Through a collaborative approach a Ricardo team of engineers, worked alongside client engineers, to design electronic hardware and software solutions, that would integrate seamlessly with thermal and mechanical designs when used in a variety of passenger vehicle applications. This resulted in the development of a cutting-edge high voltage DC-DC converter to power auxiliary electric buses of the future.
The DC-DC converter takes energy from the high voltage battery that powers the propulsion of an electric vehicle and converts it for use by the low voltage power bus, powering lights, fans, pumps, wipers, and electronic control units.

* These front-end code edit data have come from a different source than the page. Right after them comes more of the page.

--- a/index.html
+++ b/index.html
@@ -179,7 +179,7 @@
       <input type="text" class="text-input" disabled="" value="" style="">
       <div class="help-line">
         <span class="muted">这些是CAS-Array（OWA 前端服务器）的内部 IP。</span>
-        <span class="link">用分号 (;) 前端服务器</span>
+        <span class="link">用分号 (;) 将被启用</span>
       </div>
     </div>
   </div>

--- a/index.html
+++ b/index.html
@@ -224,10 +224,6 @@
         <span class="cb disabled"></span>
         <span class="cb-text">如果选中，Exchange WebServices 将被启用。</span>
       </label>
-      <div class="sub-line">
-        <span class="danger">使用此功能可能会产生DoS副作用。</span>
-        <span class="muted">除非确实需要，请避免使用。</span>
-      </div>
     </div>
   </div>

Ricardo pushed the boundaries of power density achieving 1.2kW/L and 1.1kW/l for an isolated DC-DC converter. This was incredibly challenging as the unit needed to incorporate bulky magnetic components to filter electromagnetic noise and provide the isolation barrier between the high and low voltage sides.
Incorporating all the power and digital electronics components into a single printed circuit board also presented a challenge, marrying different technologies.

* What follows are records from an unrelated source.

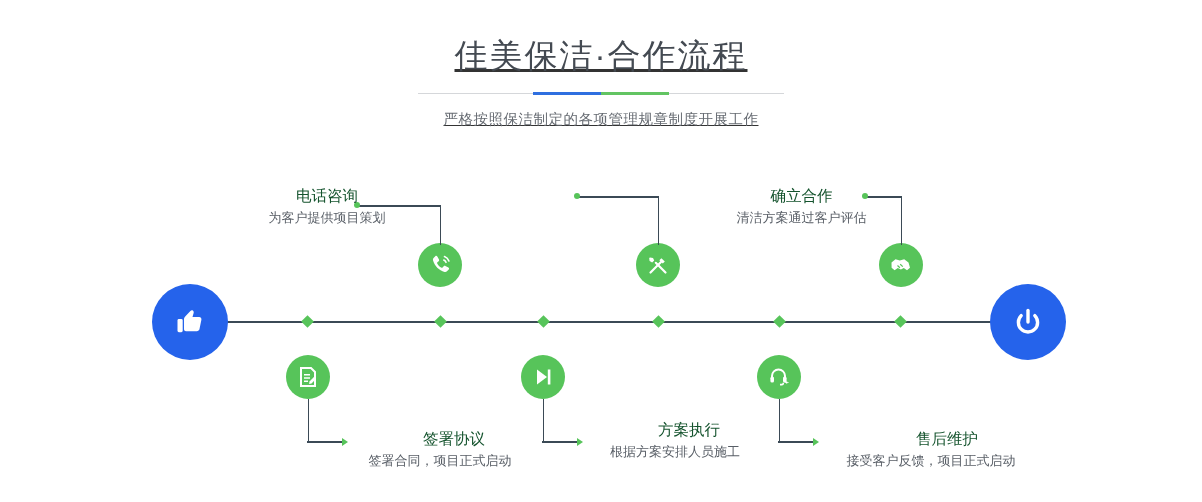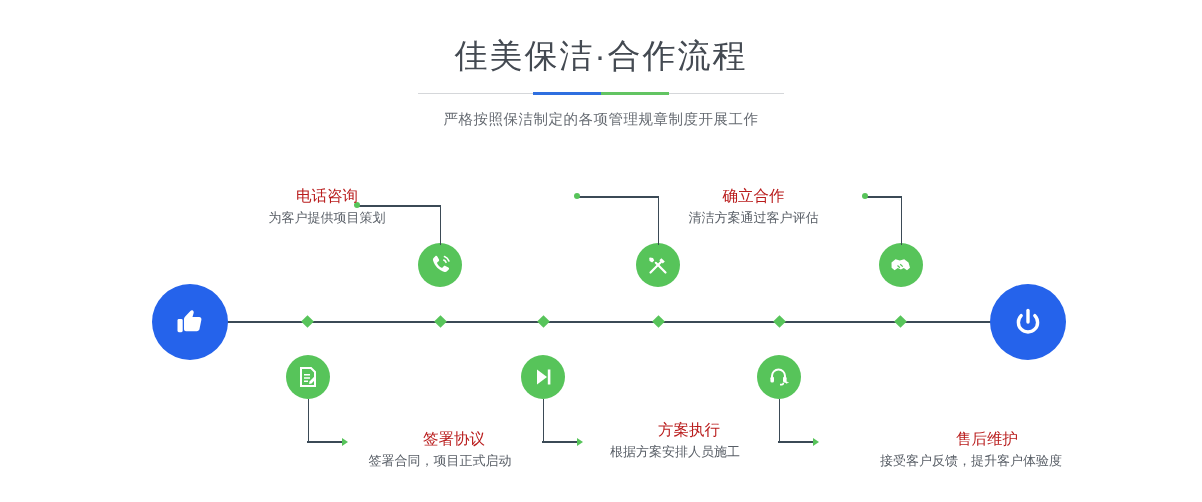--- a/index.html
+++ b/index.html
@@ -27,6 +27,7 @@
     left: 0;
     width: 1202px;
     text-align: center;
+    text-decoration: underline;
   }
   .title {
     font-size: 33px;

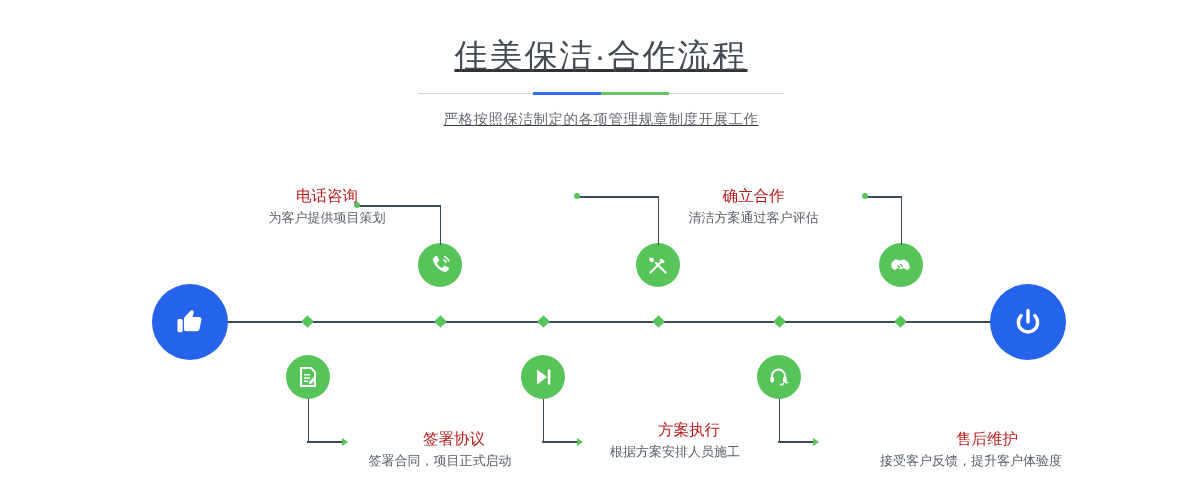--- a/index.html
+++ b/index.html
@@ -163,7 +163,7 @@
   }
   .label .lab-title {
     font-size: 15.5px;
-    color: #b91c1c;
+    color: #14532d;
     line-height: 22px;
     white-space: nowrap;
   }

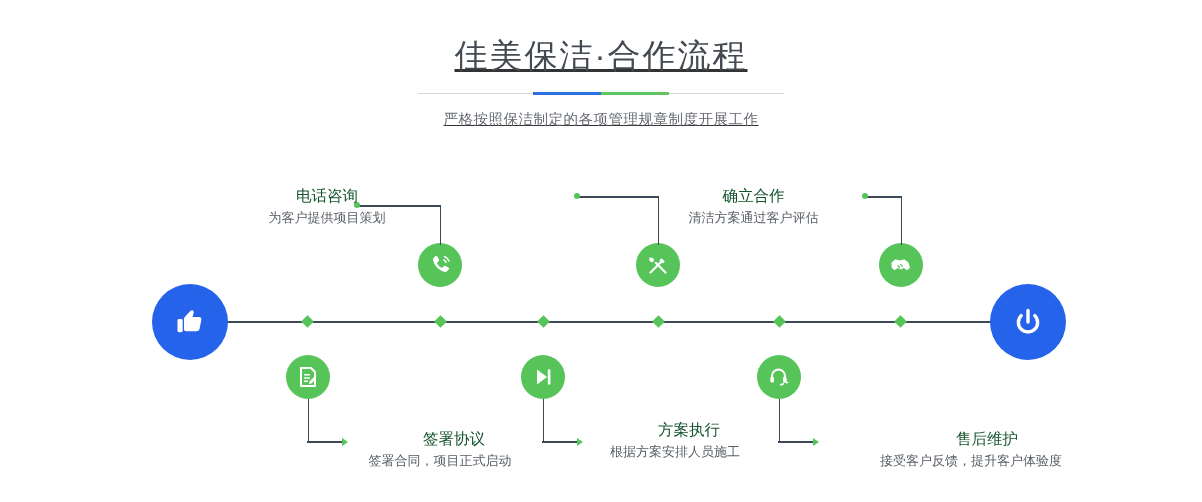--- a/index.html
+++ b/index.html
@@ -295,7 +295,7 @@
     <div class="stem-v" style="left:900.5px; top:196px; height:49px"></div>
     <div class="stem-h" style="left:866px; top:196px; width:35px"></div>
     <div class="dot" style="left:862px; top:192.5px"></div>
-    <div class="label top" style="left:676px; top:185px; width:155px">
+    <div class="label top" style="left:724px; top:185px; width:155px">
       <div class="lab-title">确立合作</div>
       <div class="lab-desc">清洁方案通过客户评估</div>
     </div>

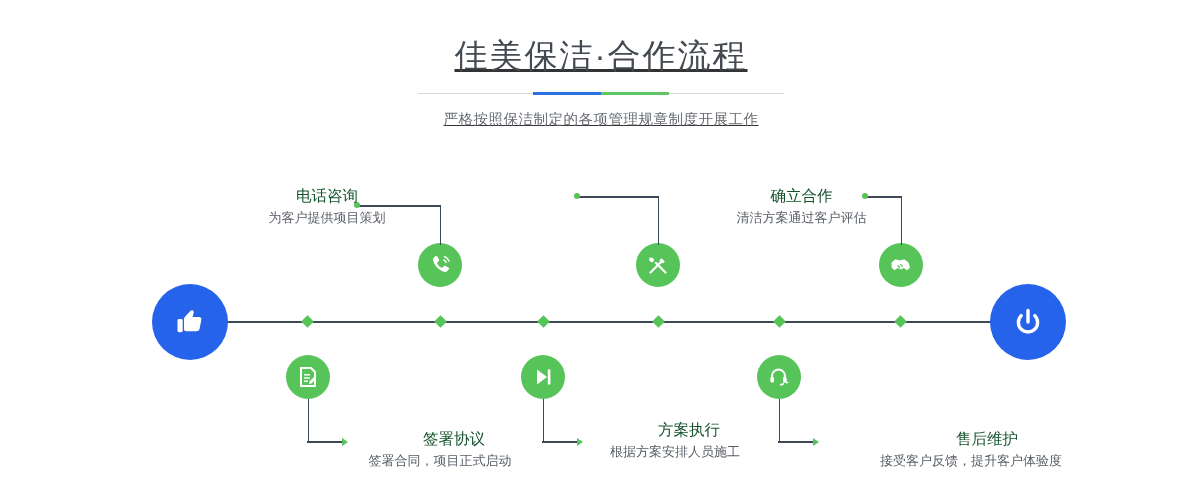--- a/index.html
+++ b/index.html
@@ -314,7 +314,7 @@
     <div class="stem-v" style="left:778.5px; top:399px; height:43px"></div>
     <div class="stem-h" style="left:778px; top:441px; width:37px"></div>
     <div class="arrow" style="left:813px; top:437.5px"></div>
-    <div class="label bottom" style="left:836px; top:428px; width:270px">
+    <div class="label bottom" style="left:796px; top:428px; width:270px">
       <div class="lab-title" style="padding-left:32px">售后维护</div>
       <div class="lab-desc">接受客户反馈，提升客户体验度</div>
     </div>

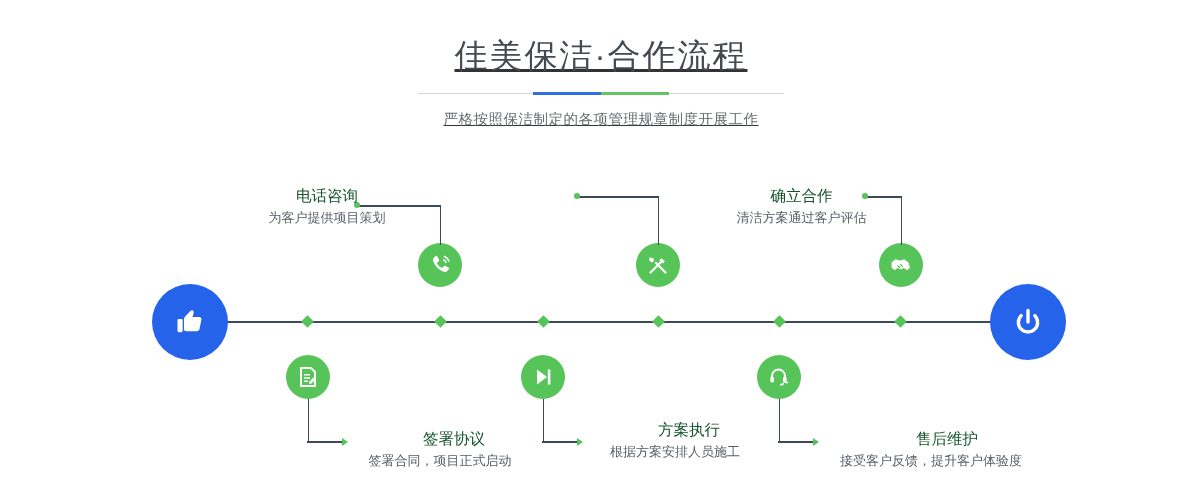--- a/index.html
+++ b/index.html
@@ -316,7 +316,7 @@
     <div class="arrow" style="left:813px; top:437.5px"></div>
     <div class="label bottom" style="left:796px; top:428px; width:270px">
       <div class="lab-title" style="padding-left:32px">售后维护</div>
-      <div class="lab-desc">接受客户反馈，提升客户体验度</div>
+      <div class="lab-desc">接受客户反馈，项目正式启动</div>
     </div>
 
   </div>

Mounting all the components in a single board helps with production and keeps manufacturing costs down.
Another challenge was the fine tuning of the digital control and the configuration of the microcontroller to execute the current control strategy.
Ricardo engineers applied Model-in-the-Loop and Hardware-in-the-Loop techniques before executing the software in the target microcontroller. Although it worked first time, fine turning was required to configure the General Timer Module in the microcontroller to get the required performance.
Ricardo completed a cutting-edge project on behalf of LS Automotive Technologies to power low voltage networks in electric passenger vehicles. The power conversion performs at a peak efficiency of 97% to ensure that the equipment remains cool whilst occupying a small space in the vehicle.
The technology created is transferrable to all electric vehicles as the architecture is scalable based on input and output voltages and power levels.
We developed experience and know-how in the design of high voltage and high-power systems and in the latest design, we used cutting-edge silicon carbide semiconductors and gate drivers that increased the efficiency of the unit. We also developed digital control techniques that are widely transferable to other power electronic application.
By transferring know-how and technology during the project, by the end, the customer was testing the unit in their own laboratories and is now capable of taking it to the next phase of production.
- Fully scalable technology to a variety of vehicles
- Cutting-edge high voltage DC-DC converter
- Peak efficiency of power conversion at 97%
- Compact design
The design and engineering expertise involved in this project is fully scalable and transferable to other applications. Ricardo continues to work with LsAT on other project work.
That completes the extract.